Espagne : Felipe VI renonce à l’héritage de son père


Le roi d'Espagne Felipe VI et l'ancien roi, Juan Carlos. — AFP

Le roi d’Espagne Felipe VI a annoncé renoncer à l’héritage de son père, l’ancien souverain du pays, Juan Carlos. Il a également fait part de sa décision de lui retirer sa dotation. Ces décision interviennent après plusieurs révélation dans la presse internationale.


Selon la Tribune de Genève, Juan Carlos aurait perçu 100 millions de dollars du roi d’Arabie Saoudite, Abdallah, en 2008. Cette somme a été stockée sur le compte en Suisse, d’une fondation panaméenne. Peu de temps après, The Daily Telegraph a révélé que Felipe VI était un bénéficiaire de cette même fondation.


Ces révélations menaçaient de ternir l’image du nouveau roi, arrivé au pouvoir en 2014, après l’abdication de son père. Le roi Felipe doit maintenant faire face à une polémique pour révéler l’étendue de sa richesse et de ses intérêts personnels, y compris sur l’argent détenu sur des comptes bancaires à l’étranger.

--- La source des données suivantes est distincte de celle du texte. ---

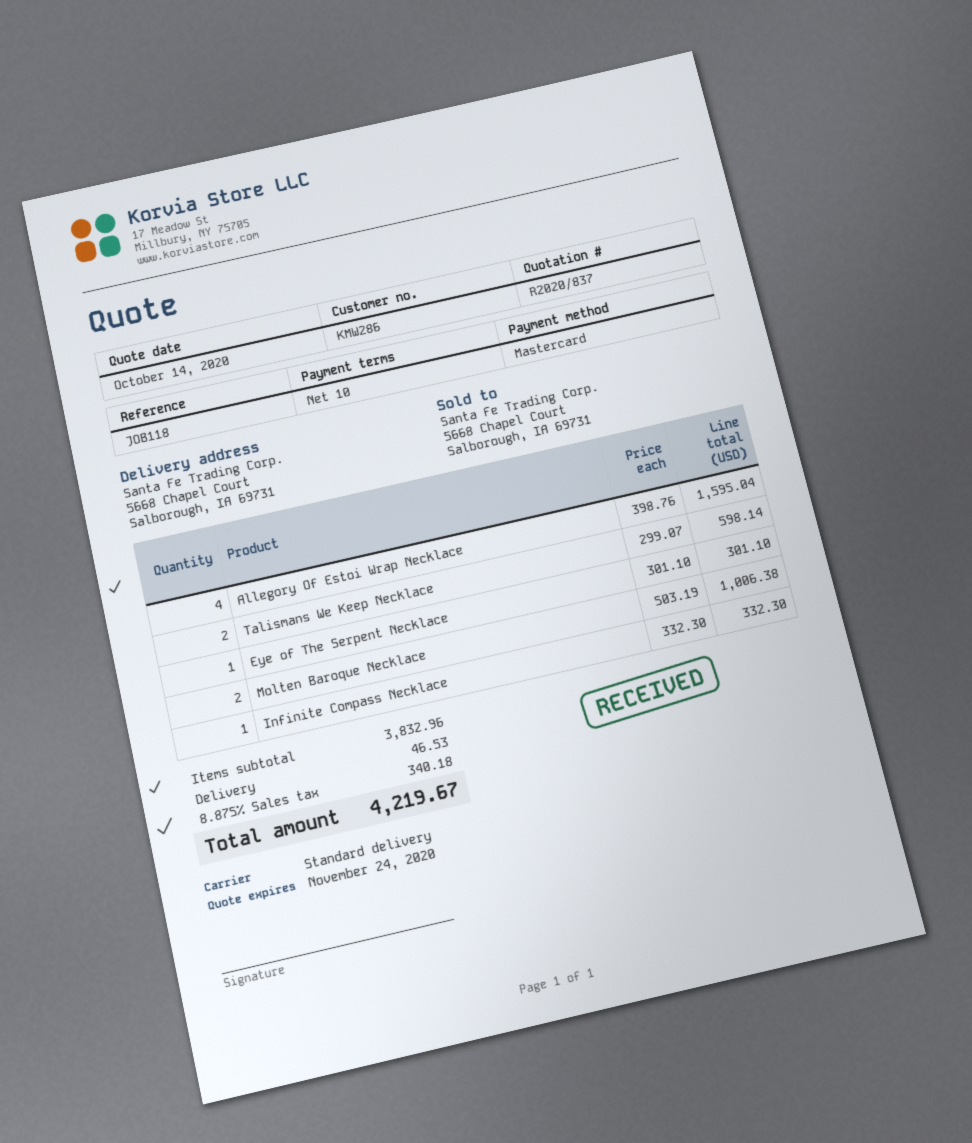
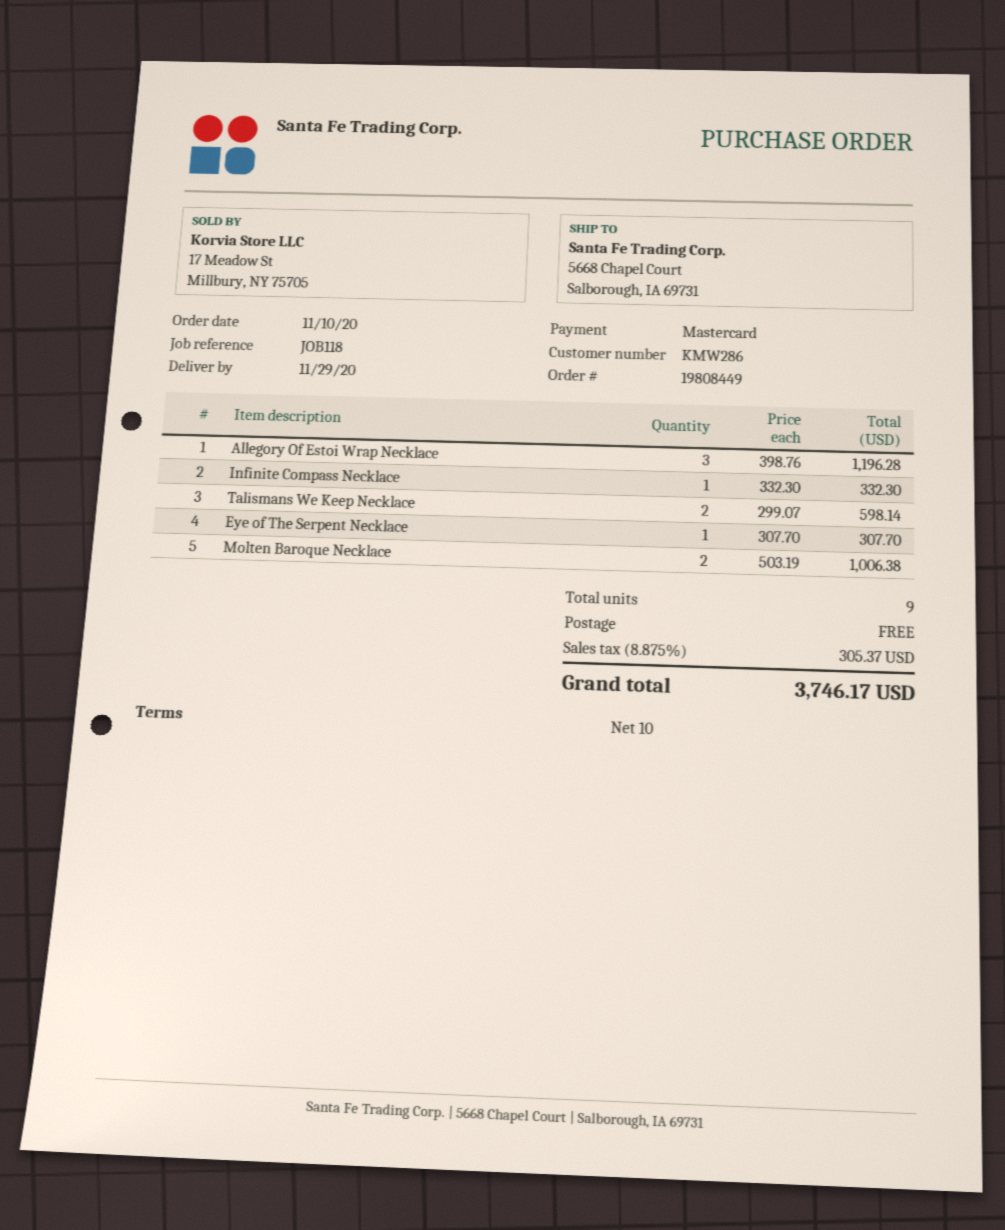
Allegory Of Estoi Wrap Necklace: 4 x 398.76 = 1595.04 -> 3 x 398.76 = 1196.28
Eye of The Serpent Necklace: 1 x 301.10 = 301.10 -> 1 x 307.70 = 307.70
shipping: 46.53 -> 0.00
tax: 8.875% = 340.18 -> 8.875% = 305.37
total: 4219.67 -> 3746.17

Juan Carlos, qui a accédé au trône en 1975, à la mort de Franco, mais avait dû abdiquer en faveur de son fils, 38 ans plus tard, sur fond de scandales. Felipe VI avait donc pris ses distances pour tenter de redorer l’image ternie de cette monarchie.


Mexique : 83 défenseurs de l’environnement assassinés en 7 ans


Les obsèques de l'écologiste mexicain Homero Gomez. En janvier 2020. ce scientifique défenseur des papillons avait été retrouvé mort dans un puits © Enrique Castro / AFP

Un rapport du Centre Mexicain pour les Droits Environnementaux (Cemed) révèle qu’au moins 83 écologistes ont été assassinés au Mexique entre 2012 et 2019, dont 15 pour cette dernière année. Un tiers d’entre eux se seraient opposés à de grands projets énergétiques.


En plus des meurtres, les défenseurs de l’environnement sont en proie aux menaces et autres violences. Selon The Guardian, "la situation des défenseurs de l’environnement a été exacerbée par la réforme de l’énergie de 2013. Depuis cette date, des grands projets d’énergies renouvelables ont été imposés sans concertation ni compensation aux communautés rurales ou indigènes". Ces dernières s’opposent donc à l’expropriation de leurs terres, à la déforestation et à l’accaparement des sources d’eaux.


Dans un pays gangrené par une violence endémique causée par la déliquescence de l’État au profit des cartels de drogue, les défenseurs de l’environnement paient un lourd tribut à leurs combats.